Generic stats are still planned, and since ::raw is already present in
&libeth_sq_napi_stats, I'd like to keep it :z

> 
>> +	};
>> +};
>>  
>>  /**
>>   * struct libeth_sq_napi_stats - "hot" counters to update in Tx completion loop
>> @@ -22,4 +44,84 @@ struct libeth_sq_napi_stats {
>>  	};
>>  };
>>  
>> +/**
>> + * struct libeth_xdpsq_napi_stats - "hot" counters to update in XDP Tx
>> + *				    completion loop
>> + * @packets: completed frames counter
>> + * @bytes: sum of bytes of completed frames above
>> + * @fragments: sum of fragments of completed S/G frames
>> + * @raw: alias to access all the fields as an array
>> + */
>> +struct libeth_xdpsq_napi_stats {
> 
> what's the delta between this and libeth_sq_napi_stats ? couldn't you have
> a single struct for purpose of tx napi stats?

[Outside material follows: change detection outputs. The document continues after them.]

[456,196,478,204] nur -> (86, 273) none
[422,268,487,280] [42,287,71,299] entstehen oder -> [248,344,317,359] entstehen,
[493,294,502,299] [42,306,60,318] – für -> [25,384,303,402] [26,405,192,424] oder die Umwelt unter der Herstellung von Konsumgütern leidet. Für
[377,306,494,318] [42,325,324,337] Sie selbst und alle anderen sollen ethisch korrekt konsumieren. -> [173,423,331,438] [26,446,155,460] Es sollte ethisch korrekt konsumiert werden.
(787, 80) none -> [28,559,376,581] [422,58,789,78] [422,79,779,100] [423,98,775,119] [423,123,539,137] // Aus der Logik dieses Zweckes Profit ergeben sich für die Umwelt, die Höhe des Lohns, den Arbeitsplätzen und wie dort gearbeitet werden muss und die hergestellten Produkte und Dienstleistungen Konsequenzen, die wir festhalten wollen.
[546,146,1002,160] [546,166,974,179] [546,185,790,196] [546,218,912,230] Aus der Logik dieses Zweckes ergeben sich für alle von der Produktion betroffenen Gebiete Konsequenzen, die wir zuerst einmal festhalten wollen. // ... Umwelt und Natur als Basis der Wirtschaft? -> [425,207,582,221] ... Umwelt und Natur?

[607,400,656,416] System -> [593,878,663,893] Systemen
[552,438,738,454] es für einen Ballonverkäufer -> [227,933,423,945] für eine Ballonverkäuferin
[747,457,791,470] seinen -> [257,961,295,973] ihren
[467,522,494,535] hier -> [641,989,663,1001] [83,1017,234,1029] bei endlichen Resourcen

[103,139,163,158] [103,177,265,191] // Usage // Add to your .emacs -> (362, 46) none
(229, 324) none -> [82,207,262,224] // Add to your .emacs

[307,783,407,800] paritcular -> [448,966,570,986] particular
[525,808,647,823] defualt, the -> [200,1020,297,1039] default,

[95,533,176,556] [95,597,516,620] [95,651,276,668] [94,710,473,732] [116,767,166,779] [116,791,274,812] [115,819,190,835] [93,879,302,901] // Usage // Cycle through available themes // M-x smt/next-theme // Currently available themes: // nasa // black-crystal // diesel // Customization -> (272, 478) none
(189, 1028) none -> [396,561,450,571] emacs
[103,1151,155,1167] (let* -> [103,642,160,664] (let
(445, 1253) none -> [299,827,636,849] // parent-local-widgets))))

Same as previous, future-proof. &libeth_sq{,_napi}_stats will contain
stuff XDP queues will never need and vice versa.

> 
>> +	union {
>> +		struct {
>> +							u32 packets;
>> +							u32 bytes;
>> +							u32 fragments;
>> +		};
>> +		DECLARE_FLEX_ARRAY(u32, raw);
>> +	};
>> +};

[...]

>> @@ -71,7 +84,10 @@ struct libeth_sqe {
>>  /**
>>   * struct libeth_cq_pp - completion queue poll params
>>   * @dev: &device to perform DMA unmapping
>> + * @bq: XDP frame bulk to combine return operations
>>   * @ss: onstack NAPI stats to fill
>> + * @xss: onstack XDPSQ NAPI stats to fill
>> + * @xdp_tx: number of XDP frames processed
>>   * @napi: whether it's called from the NAPI context
>>   *
>>   * libeth uses this structure to access objects needed for performing full
>> @@ -80,7 +96,13 @@ struct libeth_sqe {
>>   */
>>  struct libeth_cq_pp {
>>  	struct device			*dev;
>> -	struct libeth_sq_napi_stats	*ss;
>> +	struct xdp_frame_bulk		*bq;
>> +
>> +	union {
>> +		struct libeth_sq_napi_stats	*ss;
>> +		struct libeth_xdpsq_napi_stats	*xss;
>> +	};
>> +	u32				xdp_tx;
> 
> you have this counted in xss::packets?

Nope, it's the same as in ice, you have separate ::packets AND ::xdp_tx
on the ring to speed up XSk completion when there's no XDP-non-XSk buffers.

> 
>>  
>>  	bool				napi;
>>  };

[...]

>> +/* Common Tx bits */
>> +
>> +/**
>> + * enum - libeth_xdp internal Tx flags
>> + * @LIBETH_XDP_TX_BULK: one bulk size at which it will be flushed to the queue
>> + * @LIBETH_XDP_TX_BATCH: batch size for which the queue fill loop is unrolled
>> + * @LIBETH_XDP_TX_DROP: indicates the send function must drop frames not sent
>> + * @LIBETH_XDP_TX_NDO: whether the send function is called from .ndo_xdp_xmit()
>> + */
>> +enum {
>> +	LIBETH_XDP_TX_BULK		= DEV_MAP_BULK_SIZE,
>> +	LIBETH_XDP_TX_BATCH		= 8,
>> +
>> +	LIBETH_XDP_TX_DROP		= BIT(0),
>> +	LIBETH_XDP_TX_NDO		= BIT(1),
> 
> what's the reason to group these random values onto enum?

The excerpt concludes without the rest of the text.